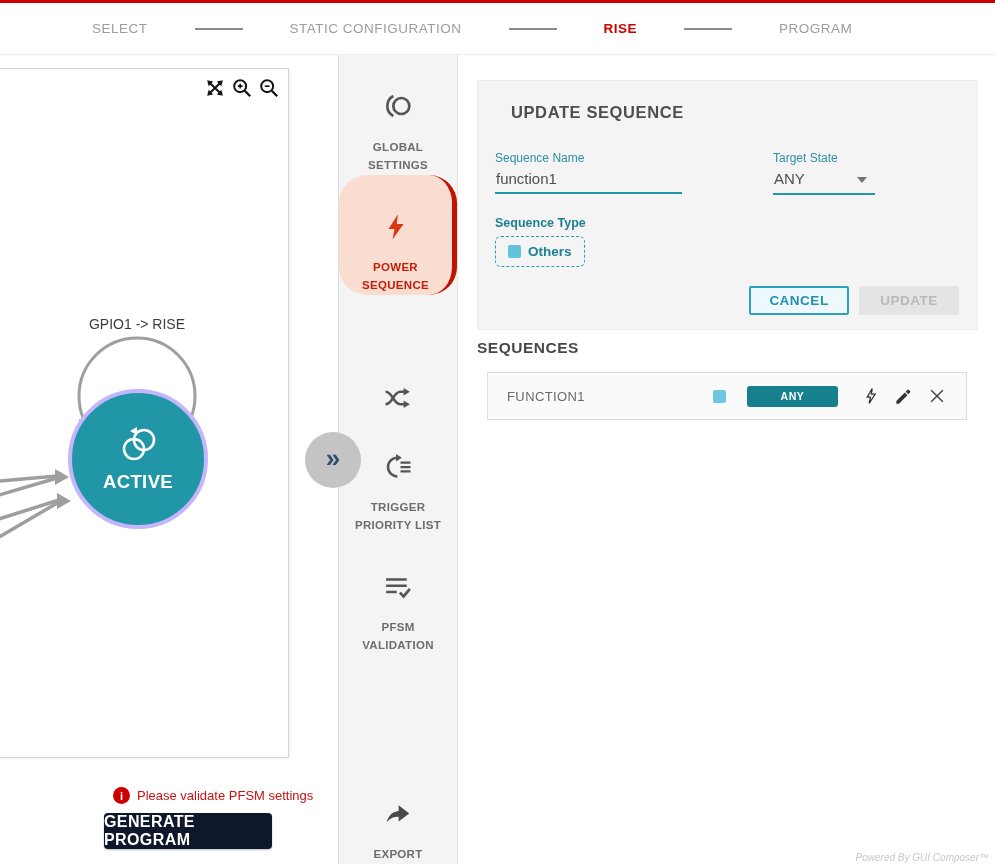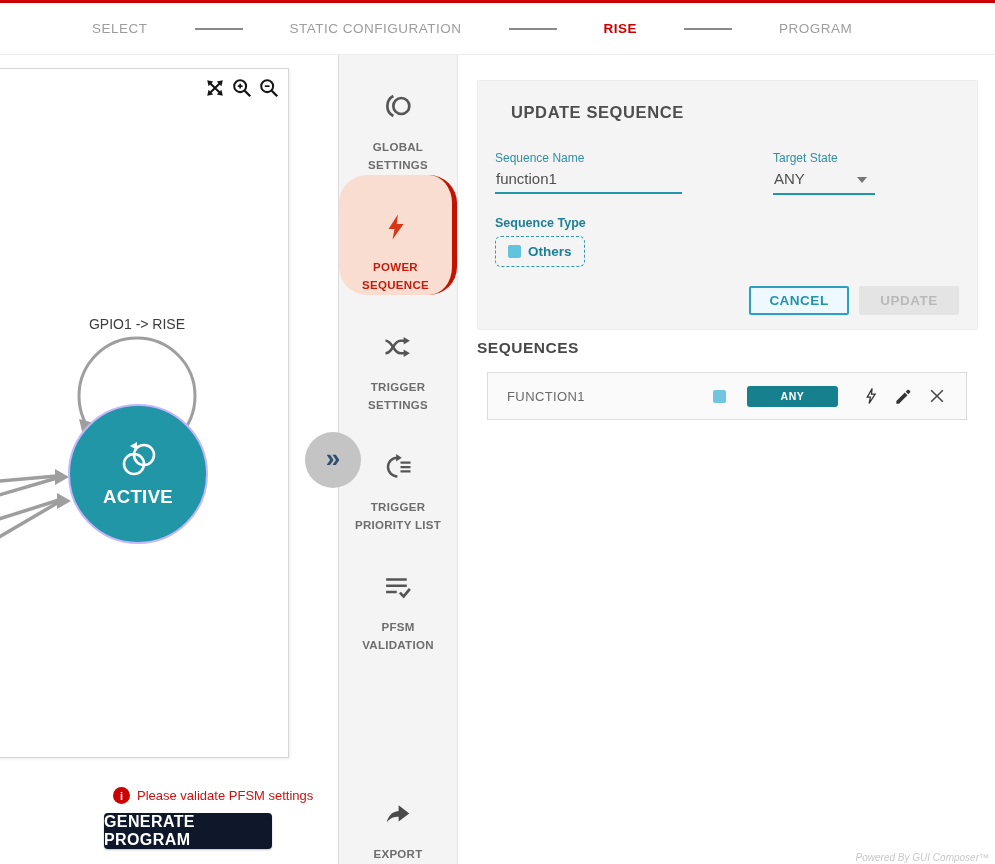"TRIGGER SETTINGS" span.lbl { html: <span>TRIGGER SETTINGS</span> -> none }
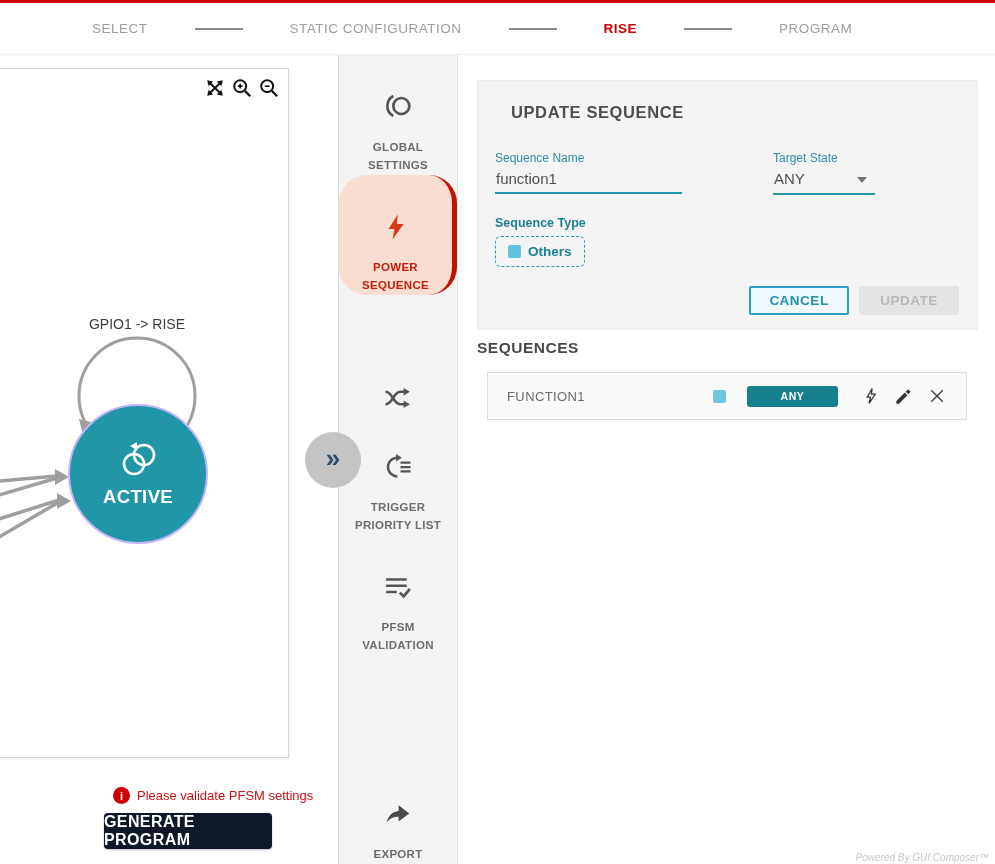"ACTIVE" .state-node { border: 2px solid #c4b5fd -> 4px solid #c4b5fd; top: 335px -> 320px }
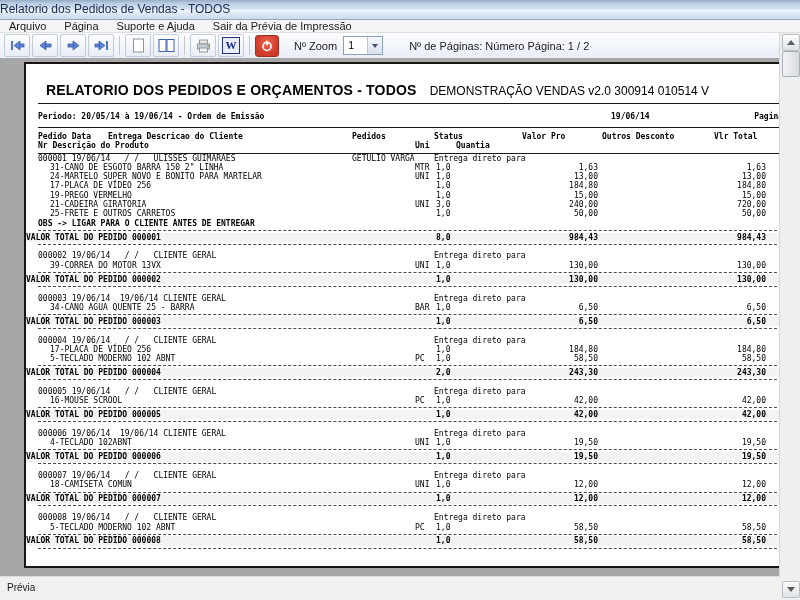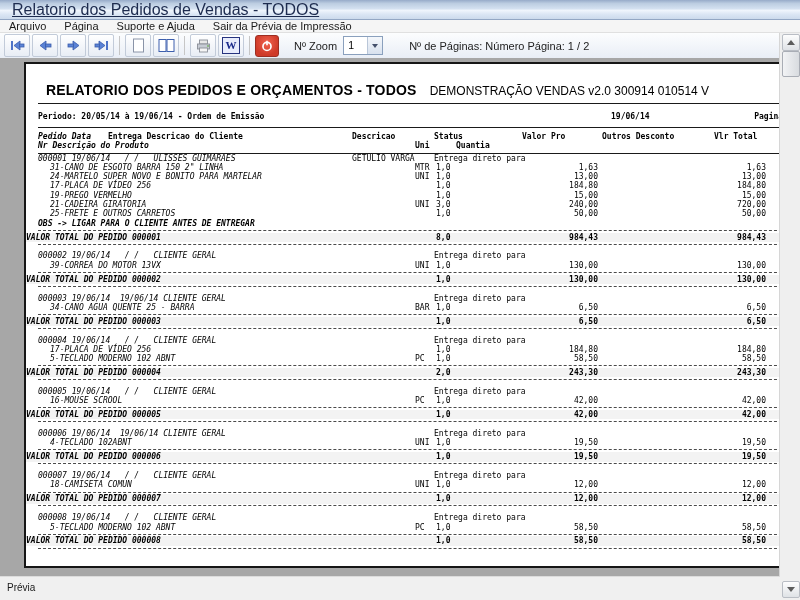"Relatorio dos Pedidos de Vendas" .titlebar { font-size: 16px -> 12px; padding-left: 12px -> 0; text-decoration: underline -> none }
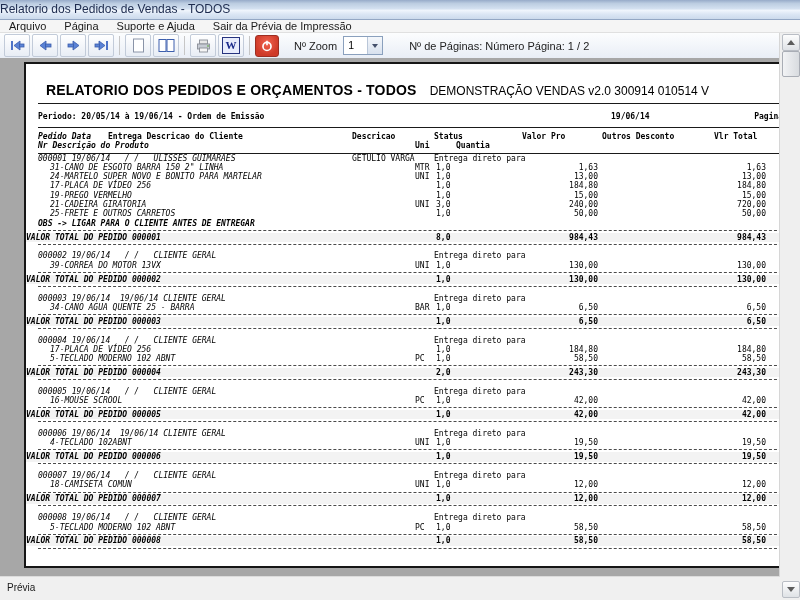"Pedido Data" .cA { font-style: italic -> none }
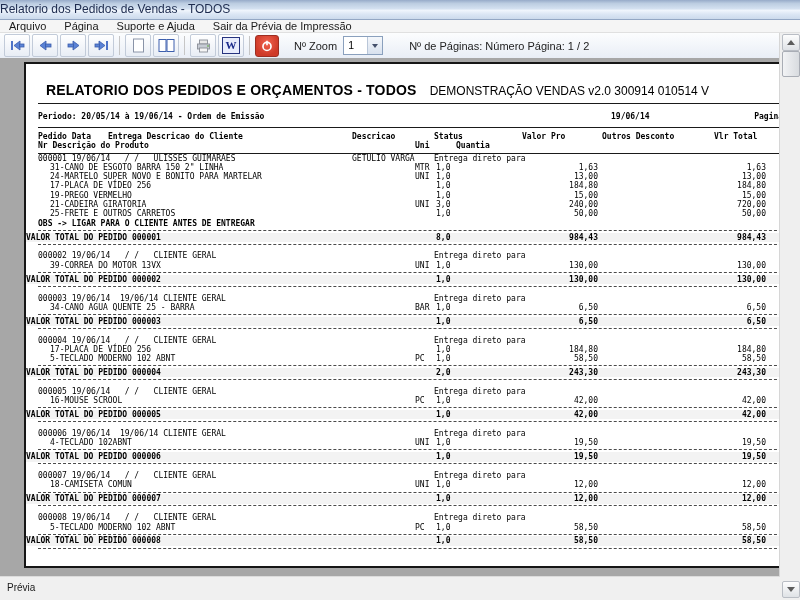"Descricao" span.cV { text: Descricao -> Pedidos }
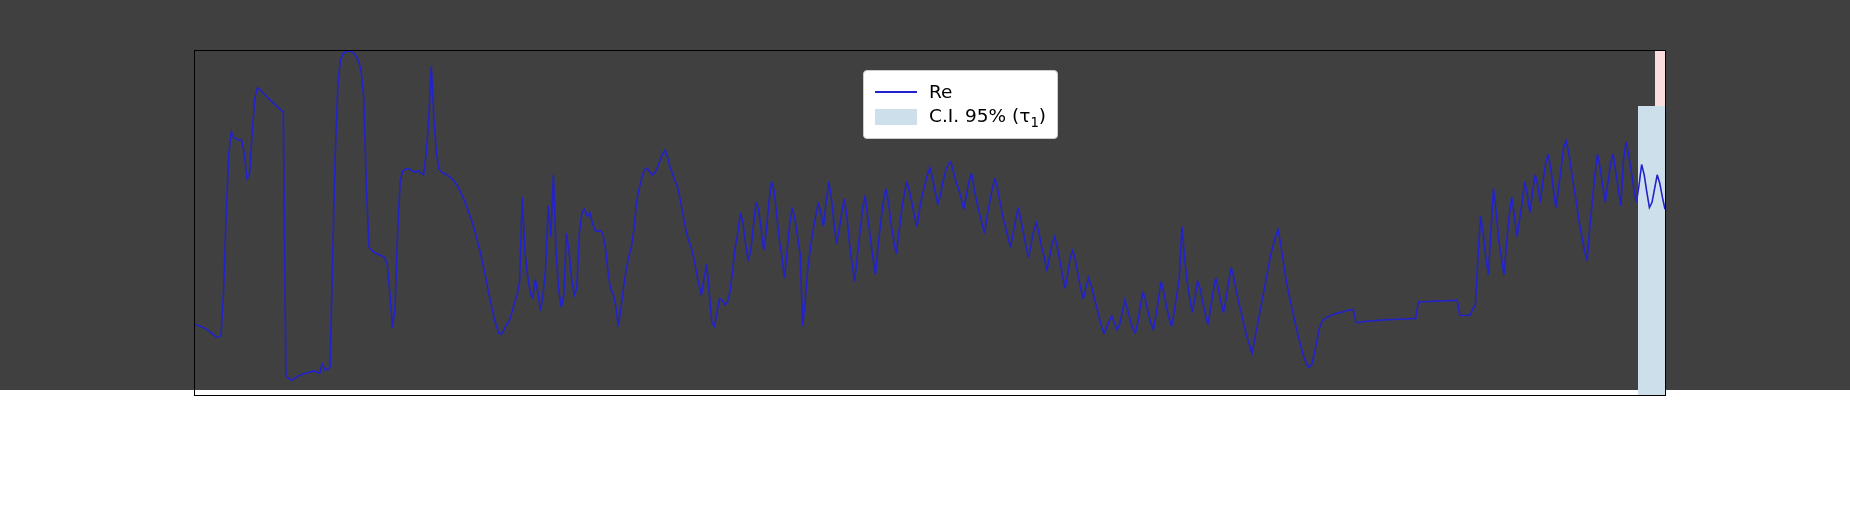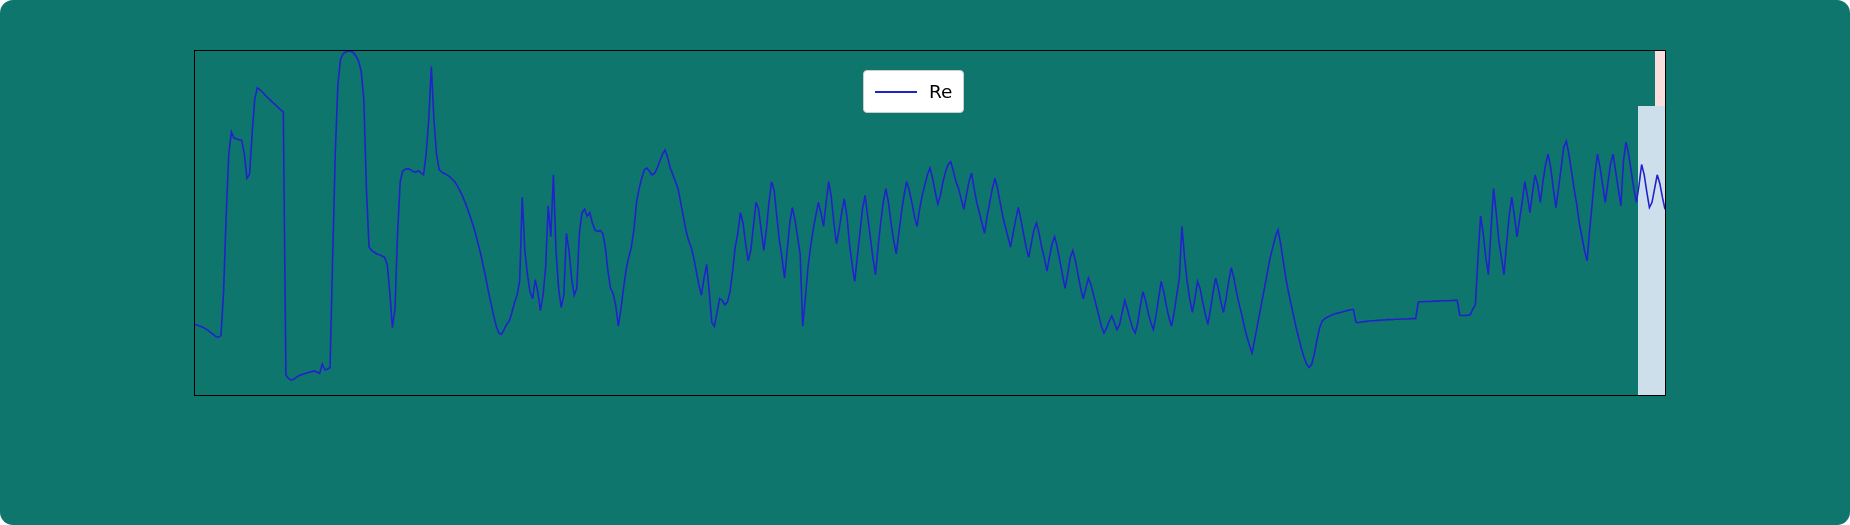"Re" #figure { background: #0f766e -> #404040; border-radius: 13px -> none; height: 525px -> 390px }
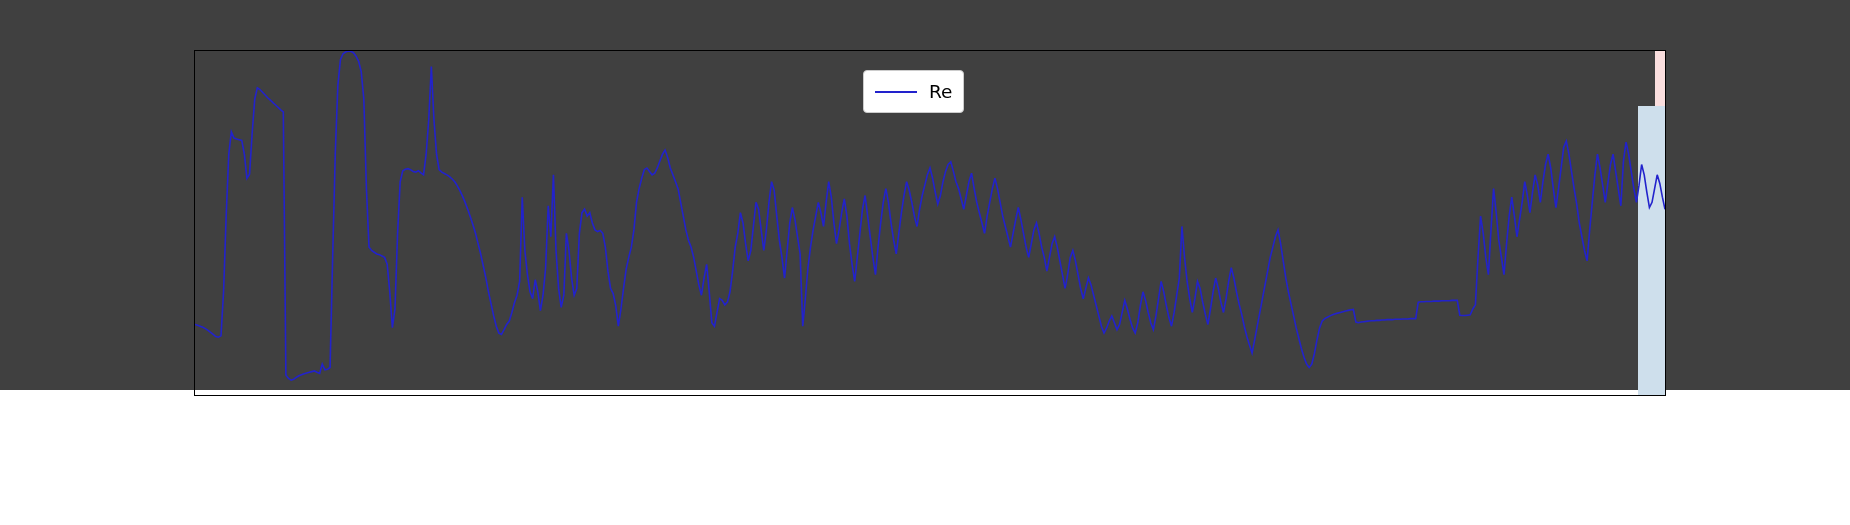"C.I. 95% (τ1)" div.legend-row { html: none -> <div> <span></span> <span><span>C.I. 95% (τ</span><span>1</span><span>)</span></span> </div> }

★ ★ ★ ★ ★

Your instructions: Could you write out every record exactly, leaving the pictures out?

Exercise output:
"TRIGGER SETTINGS" span.lbl { html: <span>TRIGGER SETTINGS</span> -> none }
"ACTIVE" .state-node { border: 2px solid #c4b5fd -> 4px solid #c4b5fd; top: 335px -> 320px }
"Relatorio dos Pedidos de Vendas" .titlebar { font-size: 16px -> 12px; padding-left: 12px -> 0; text-decoration: underline -> none }
"Pedido Data" .cA { font-style: italic -> none }
"Descricao" span.cV { text: Descricao -> Pedidos }
"Re" #figure { background: #0f766e -> #404040; border-radius: 13px -> none; height: 525px -> 390px }
"C.I. 95% (τ1)" div.legend-row { html: none -> <div> <span></span> <span><span>C.I. 95% (τ</span><span>1</span><span>)</span></span> </div> }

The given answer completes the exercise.